Für die Diamond-League-Finals haben sich damit aus den Wettbewerben von Birmingham Mihambo, Schwanitz, Przybylko sowie das Speerwurf-Quartett Hofmann, Weber, Röhler und Johannes Vetter qualifiziert. Neben Brüssel ist tags zuvor Zürich am 30. August Schauplatz der letzten Station der Premium-Serie der Leichtathleten.
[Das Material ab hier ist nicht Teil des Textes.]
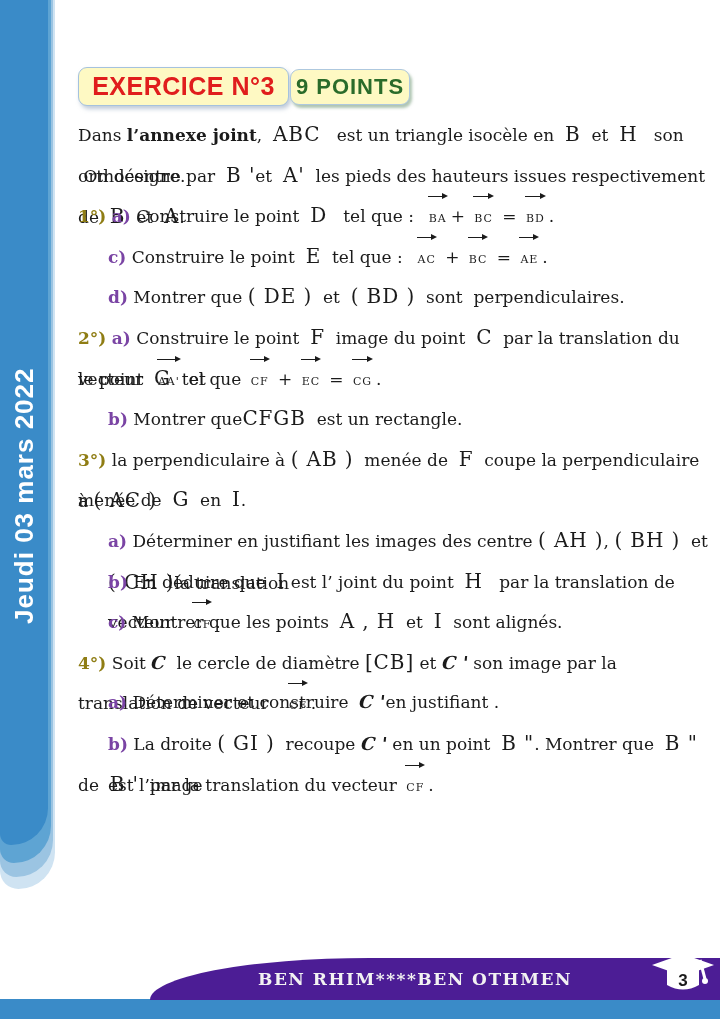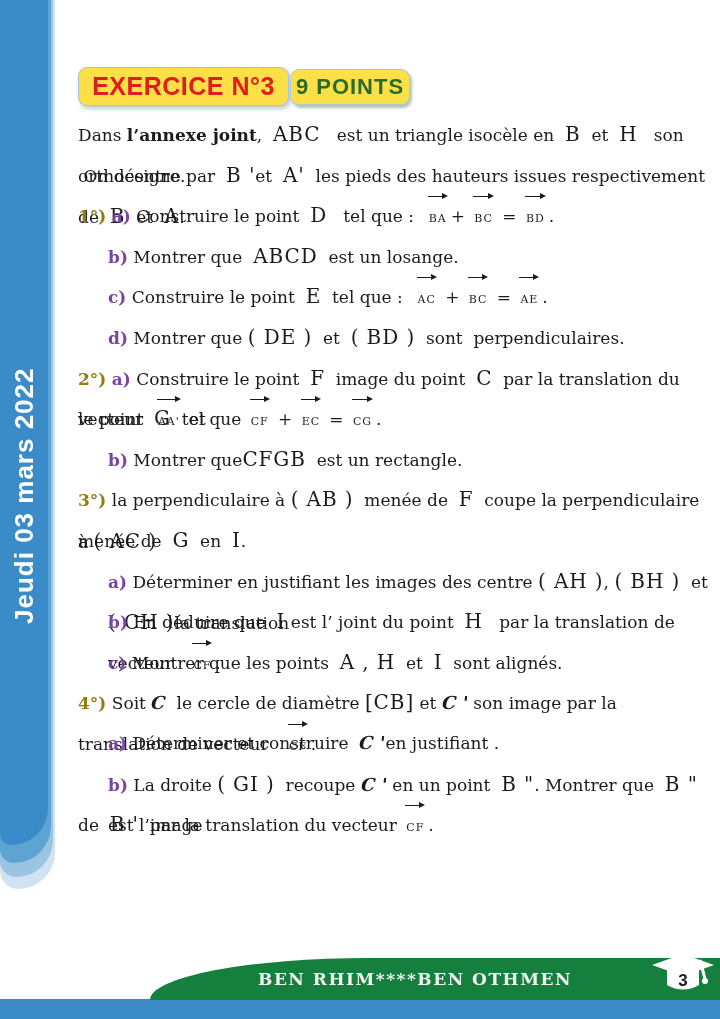"EXERCICE N°3" .hdr-box { background: #fde047 -> #fef9c3 }
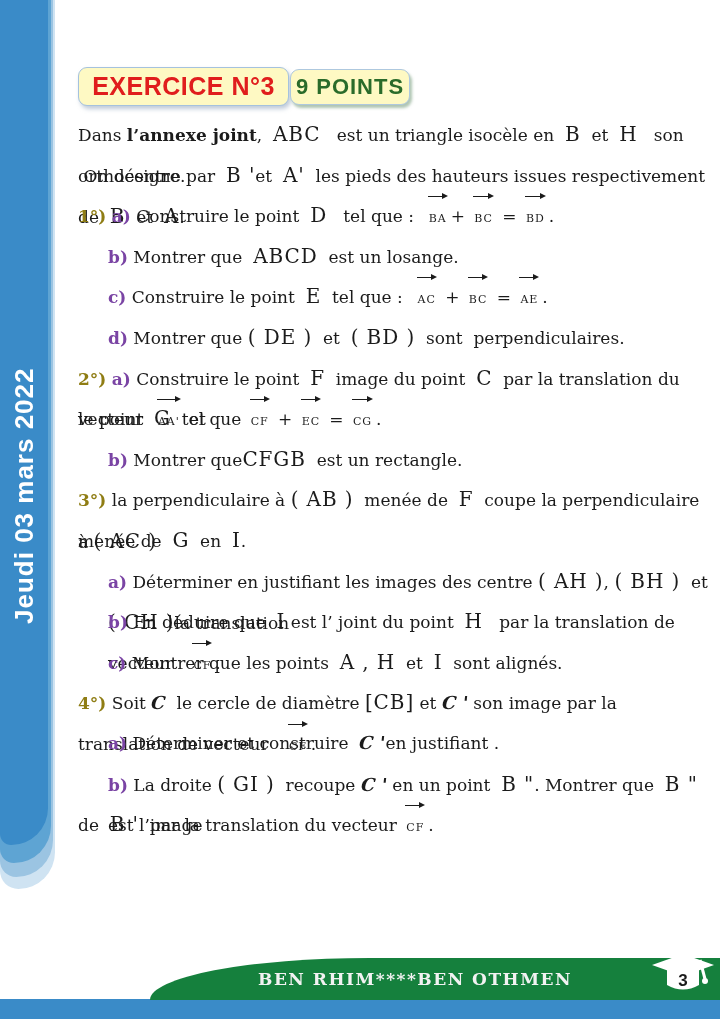"b) Montrer que ABCD est" div.line { html: <div><span>b)</span><span> Montrer que </span><span>ABCD</span><span> est un losange.</span></div> -> none }
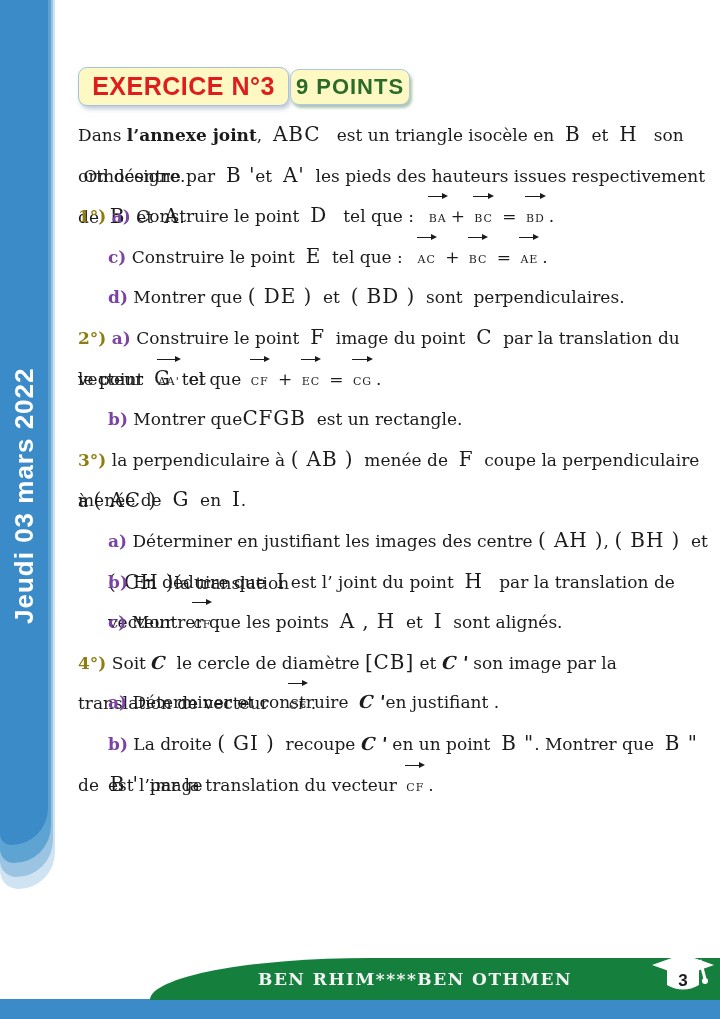"BEN RHIM****BEN OTHMEN" .footer-strip { background: #15803d -> #4c1d95 }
Auftakt zur Para-EM im Berliner Jahn-Sportpark

Sportliche Höchstleistungen, deutsche Medaillengewinner und Top-Stimmung: Die Leichtathletik-EM war ein voller Erfolg – und geht heute in die Verlängerung. Rund eine Woche nach dem Ende der Titelkämpfe ziehen die deutschen Behindertensportler bei der Para-EM in Berlin (20. bis 26. August) nach. Acht deutsche Paralympics-Sieger und Weltmeister kämpfen im Friedrich-Ludwig-Jahn-Sportpark im Berliner Osten um Rekorde und Medaillen.

Rund 600 Athletinnen und Athleten aus 40 Nationen haben sich angekündigt. An sieben Tagen werden in 182 Wettbewerben die Medaillen vergeben. Der DBS schickt ein 40-köpfiges Team ins Rennen, das mit dem kleinwüchsigen Kugelstoß-Weltrekordler Niko Kappel (VfL Sindelfingen)  oder dem in Göppingen geborenen  Prothesenspringer Markus Rehm reich an prominenten Startern ist. „In den Disziplinen Stoß, Wurf und Lauf schaue ich ziemlich selbstbewusst auf die vorderen Podestplätze. Was die Jungs und Mädchen im Vorfeld abgeliefert haben, das ist schon beachtlich“, sagte Friedhelm Julius Beucher, Präsident des Deutschen Behindertensportverbandes (DBS).